Why Class IV Matters

The distinction between Class III (low-level laser therapy/LLLT) and Class IV is primarily about power and tissue penetration. Class III devices typically operate below 500 mW. The LightForce® XLi operates at up to 25 watts. Higher power means deeper tissue penetration, which is essential for reaching nerves in the feet and lower legs rather than just the superficial skin layers.

At Rebuild Regen, the LightForce® XLi is used for lower extremity neuropathy (bilateral lower leg and foot protocols), upper extremity neuropathy, and focal nerve applications where the laser delivers a concentrated therapeutic dose to the nerve distribution in question.

Typical laser protocol for neuropathy:

  • 2 to 3 sessions per week during the active treatment phase (typically 6 to 12 weeks)
  • 5 to 15 minutes per session depending on the treatment area and power setting
  • Each session delivers a specific joule dose calculated for the target tissue depth and area

Patients report warmth during treatment and often begin noticing symptom improvement after 4 to 8 sessions.


Modality 2: Chattanooga Intelect RPW 2 Shockwave Therapy

The Chattanooga Intelect RPW 2 delivers radial pressure wave (shockwave) therapy that restores blood flow, stimulates tissue remodeling, and addresses the vascular component of peripheral neuropathy through mechanical acoustic energy.

How Shockwave Addresses Neuropathy

Peripheral nerve health is inseparable from peripheral vascular health. Nerves are supplied by small blood vessels (vasa nervorum) that deliver oxygen and nutrients. In diabetic neuropathy, these vessels are damaged by hyperglycemia. In peripheral artery disease-associated neuropathy, reduced arterial flow starves nerve tissue. In any neuropathy with a significant ischemic component, restoring blood flow is as important as addressing the nerve itself.

The Chattanooga Intelect RPW 2 produces mechanical pressure waves that penetrate soft tissue at 1 to 10 cm depth depending on frequency and probe settings. In neuropathy treatment, the relevant mechanisms include:

Angiogenesis stimulation: Radial pressure waves stimulate VEGF (vascular endothelial growth factor) release, promoting the formation of new small blood vessels in treated tissue. In the lower legs and feet, this neovascularization can restore nutrient delivery to nerve tissue that has been chronically ischemic.

Reduction of calcific deposits: In some forms of neuropathy associated with vascular calcification, shockwave therapy physically disrupts and remodels calcified deposits that restrict blood flow to nerve-supplying vessels.
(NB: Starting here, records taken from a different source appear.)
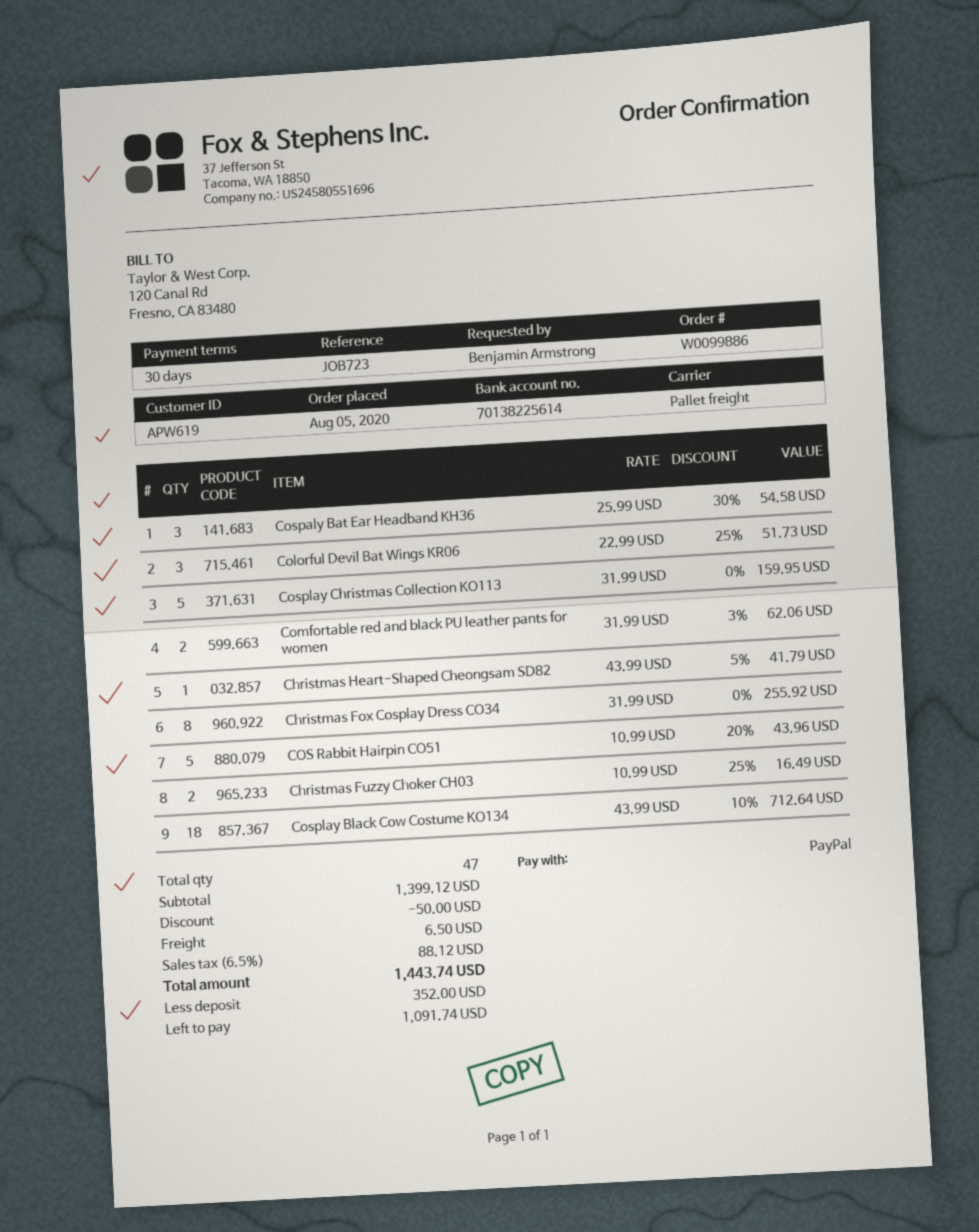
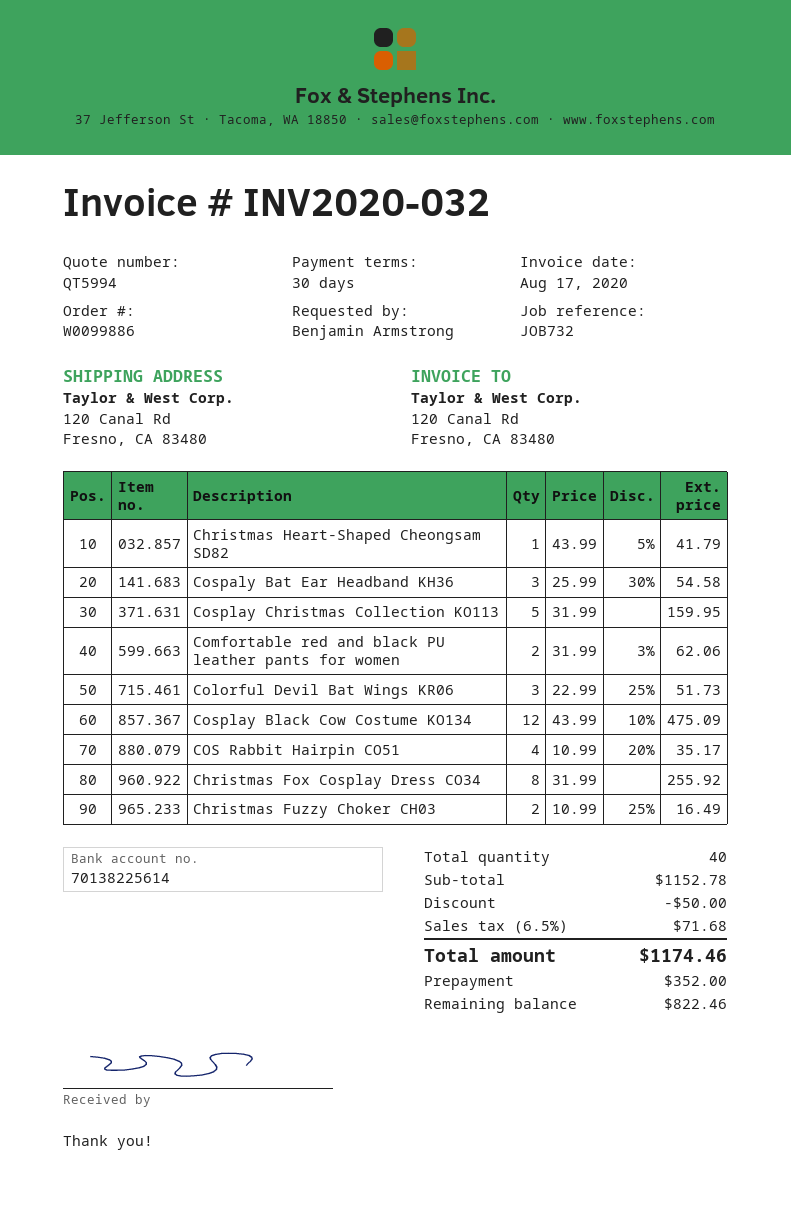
reference: JOB723 -> JOB732
COS Rabbit Hairpin CO51: 5 x 10.99 - 20% = 43.96 -> 4 x 10.99 - 20% = 35.17
Cosplay Black Cow Costume KO134: 18 x 43.99 - 10% = 712.64 -> 12 x 43.99 - 10% = 475.09
total quantity: 47 -> 40
subtotal: 1399.12 -> 1152.78
shipping: 6.50 -> none
tax: 6.5% = 88.12 -> 6.5% = 71.68
total: 1443.74 -> 1174.46
balance: 1091.74 -> 822.46

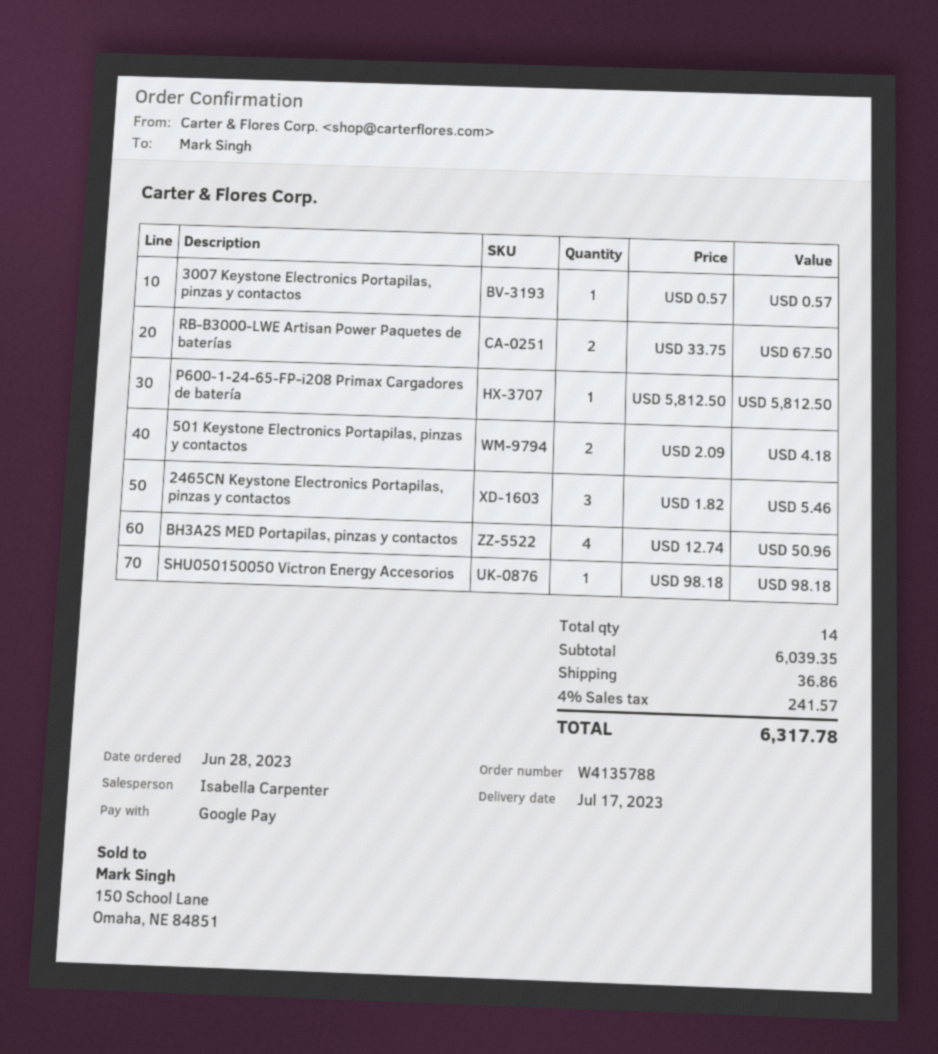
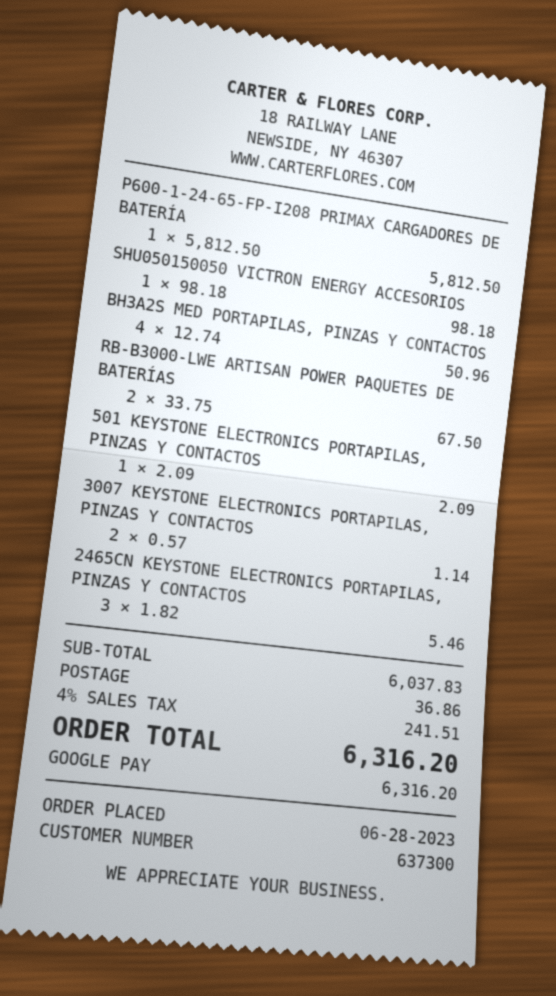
3007 Keystone Electronics Portapilas, pinzas y contactos: 1 x 0.57 = 0.57 -> 2 x 0.57 = 1.14
501 Keystone Electronics Portapilas, pinzas y contactos: 2 x 2.09 = 4.18 -> 1 x 2.09 = 2.09
subtotal: 6039.35 -> 6037.83
tax: 4% = 241.57 -> 4% = 241.51
total: 6317.78 -> 6316.20

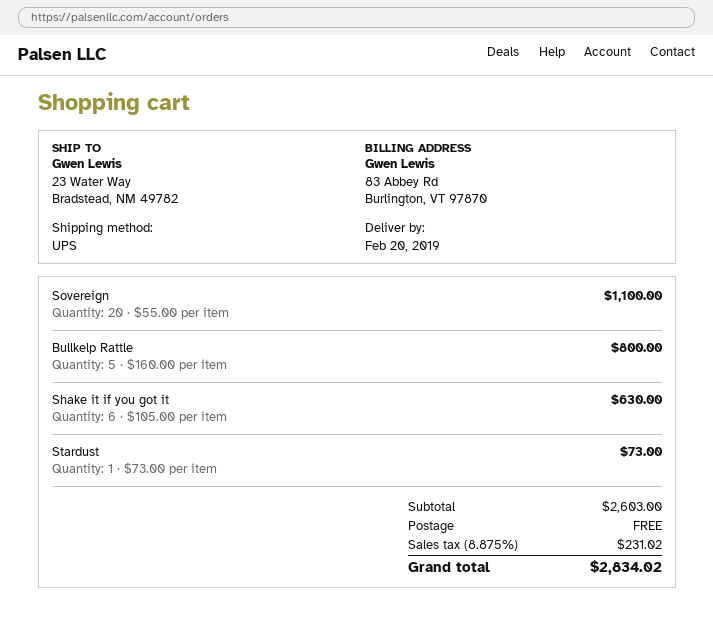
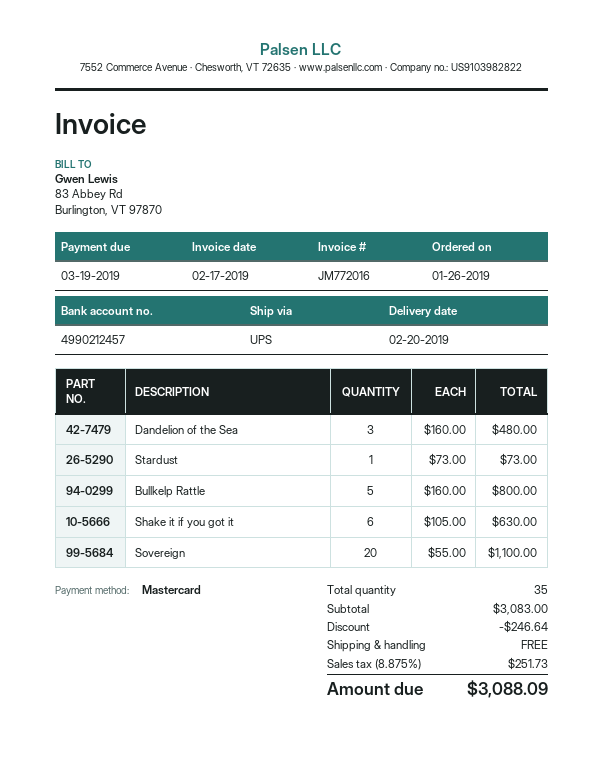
Dandelion of the Sea: none -> 3 x 160.00 = 480.00
subtotal: 2603.00 -> 3083.00
discount: none -> 246.64
tax: 8.875% = 231.02 -> 8.875% = 251.73
total: 2834.02 -> 3088.09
Tissue remodeling and fibrosis reduction: Chronic neuropathy is associated with perivascular fibrosis (scar tissue formation around blood vessels) that reduces vessel flexibility and flow. Shockwave's mechanical effect breaks down fibrotic tissue, improving vessel compliance.

Mast cell activation and growth factor release: The mechanical stimulus of shockwave triggers local mast cell degranulation, releasing growth factors including TGF-beta and HGF that support tissue regeneration.

Clinical Application for Neuropathy

For lower extremity neuropathy, the Chattanooga Intelect RPW 2 is applied to the calf musculature, plantar fascia, and the dorsal foot. Sessions run 10 to 15 minutes per area. Pressure settings are adjusted based on patient tolerance, typically starting lower and increasing over the course of the treatment series.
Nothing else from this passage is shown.